Com a luz da ponta da varinha dele flutuando adiante, tentei não olhar por muito tempo para as paredes de pedra à nossa volta. A poeira do chão estava marcada por pegadas em alguns lugares, prova de que Dean e Lupin realmente desceram por essa passagem até a tumba, em busca de pistas. Eles não encontraram nada, apenas vazio e silêncio. O mesmo silêncio que fazia agora, eu imagino. E essa ausência de sons parecia aumentar conforme passávamos por uma das curvas do caminho, assim como o frio que parecia querer esmagar os meus ossos.

Eu me concentrei novamente em controlar minha respiração quando o pânico mais uma vez quis me dominar, me lembrando da Mantícora em minha última incursão nesse lugar horrível e me trazendo a imagem da minha quase morte.
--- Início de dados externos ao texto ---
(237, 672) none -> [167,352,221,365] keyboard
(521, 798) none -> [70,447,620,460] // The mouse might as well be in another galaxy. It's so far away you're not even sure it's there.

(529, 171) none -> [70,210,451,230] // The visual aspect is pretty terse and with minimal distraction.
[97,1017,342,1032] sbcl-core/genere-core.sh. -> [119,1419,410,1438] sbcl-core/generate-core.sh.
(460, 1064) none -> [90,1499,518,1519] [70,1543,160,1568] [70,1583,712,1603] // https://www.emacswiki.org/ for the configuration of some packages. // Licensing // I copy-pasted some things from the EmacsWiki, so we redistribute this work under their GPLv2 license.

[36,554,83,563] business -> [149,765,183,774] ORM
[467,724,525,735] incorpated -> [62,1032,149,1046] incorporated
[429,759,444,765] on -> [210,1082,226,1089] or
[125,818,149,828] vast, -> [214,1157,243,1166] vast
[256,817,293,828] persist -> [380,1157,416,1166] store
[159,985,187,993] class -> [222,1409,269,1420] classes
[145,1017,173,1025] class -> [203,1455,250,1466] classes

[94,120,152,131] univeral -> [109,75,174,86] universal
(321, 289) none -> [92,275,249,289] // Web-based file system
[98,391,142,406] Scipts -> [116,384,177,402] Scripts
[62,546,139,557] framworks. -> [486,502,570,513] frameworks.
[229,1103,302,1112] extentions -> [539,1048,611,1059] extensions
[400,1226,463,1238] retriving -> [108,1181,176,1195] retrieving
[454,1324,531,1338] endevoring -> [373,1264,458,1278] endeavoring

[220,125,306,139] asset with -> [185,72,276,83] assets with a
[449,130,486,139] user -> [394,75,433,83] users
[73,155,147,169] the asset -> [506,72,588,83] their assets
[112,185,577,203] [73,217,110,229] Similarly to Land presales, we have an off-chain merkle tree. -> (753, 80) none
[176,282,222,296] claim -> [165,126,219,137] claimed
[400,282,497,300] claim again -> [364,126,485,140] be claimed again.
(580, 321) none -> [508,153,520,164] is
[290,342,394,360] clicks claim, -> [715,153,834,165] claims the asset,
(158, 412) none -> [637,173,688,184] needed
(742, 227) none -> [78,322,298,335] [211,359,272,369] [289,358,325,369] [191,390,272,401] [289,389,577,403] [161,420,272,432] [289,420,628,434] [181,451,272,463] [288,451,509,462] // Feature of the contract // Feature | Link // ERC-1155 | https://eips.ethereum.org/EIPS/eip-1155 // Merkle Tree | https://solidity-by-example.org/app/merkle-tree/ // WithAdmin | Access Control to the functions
Cada vez que a passagem nos levava a mergulhar mais profundamente no interior do castelo, eu segurava mais forte os dedos de Severus para evitar que eu me perdesse para o meu próprio medo.

— Você conhecia esse lugar? — Minhas palavras saíram tão baixas que foram devoradas pela escuridão.

— Não. Mas eu imaginava que os fundadores estavam enterrados em algum lugar do castelo. — Severus respondeu, sua voz suave quase se perdendo no eco das paredes.

— Por que você acha que Dean e Lupin não conseguiram encontrar a tumba? — Perguntei.

— Os fundadores da escola fizeram tudo ao nosso redor. De certa forma, eles tinham um tipo de magia própria que se moldou a cada pedra edificada nesse castelo. É de se esperar que a tumba deles não apareça para qualquer um. — Severus explicou. — Nem tenho certeza se aparecerá para mim, mesmo que o castelo ainda me reconheça como diretor.

— Por que você acha que apareceu para mim, então? — Sussurrei.

— Regulus lhe contou isso? — Severus perguntou de volta.

— Você sabe que não.

— Então não serei eu quem terei a resposta, Hermione. E agora não é hora de falar disso. — Ele segurou mais forte a minha mão para dar ênfase e continuamos seguindo para baixo.

Não havia nenhuma luz, nem som, nem mesmo água escorrendo. Mas eu finalmente conseguia senti-los: os sussurros entremeados à brisa gelada. Os pelos dos meus braços se arrepiaram e eu me esforcei em controlar o aperto na mão de Severus, ou eu esmagaria os seus dedos.

— Você o conheceu? — Sussurrei a pergunta, decidindo que ouvir a voz de Severus enquanto descíamos, me ajudava a me manter sob controle. — Ele era mais novo que você, eu sei, mas vocês se cruzaram na escola?

— Sim. — Severus respondeu brevemente. — Regulus também se tornou um comensal da morte.

— Eu sei. — Sussurrei, minha outra mão ainda brincando nervosamente com o medalhão no meu pescoço.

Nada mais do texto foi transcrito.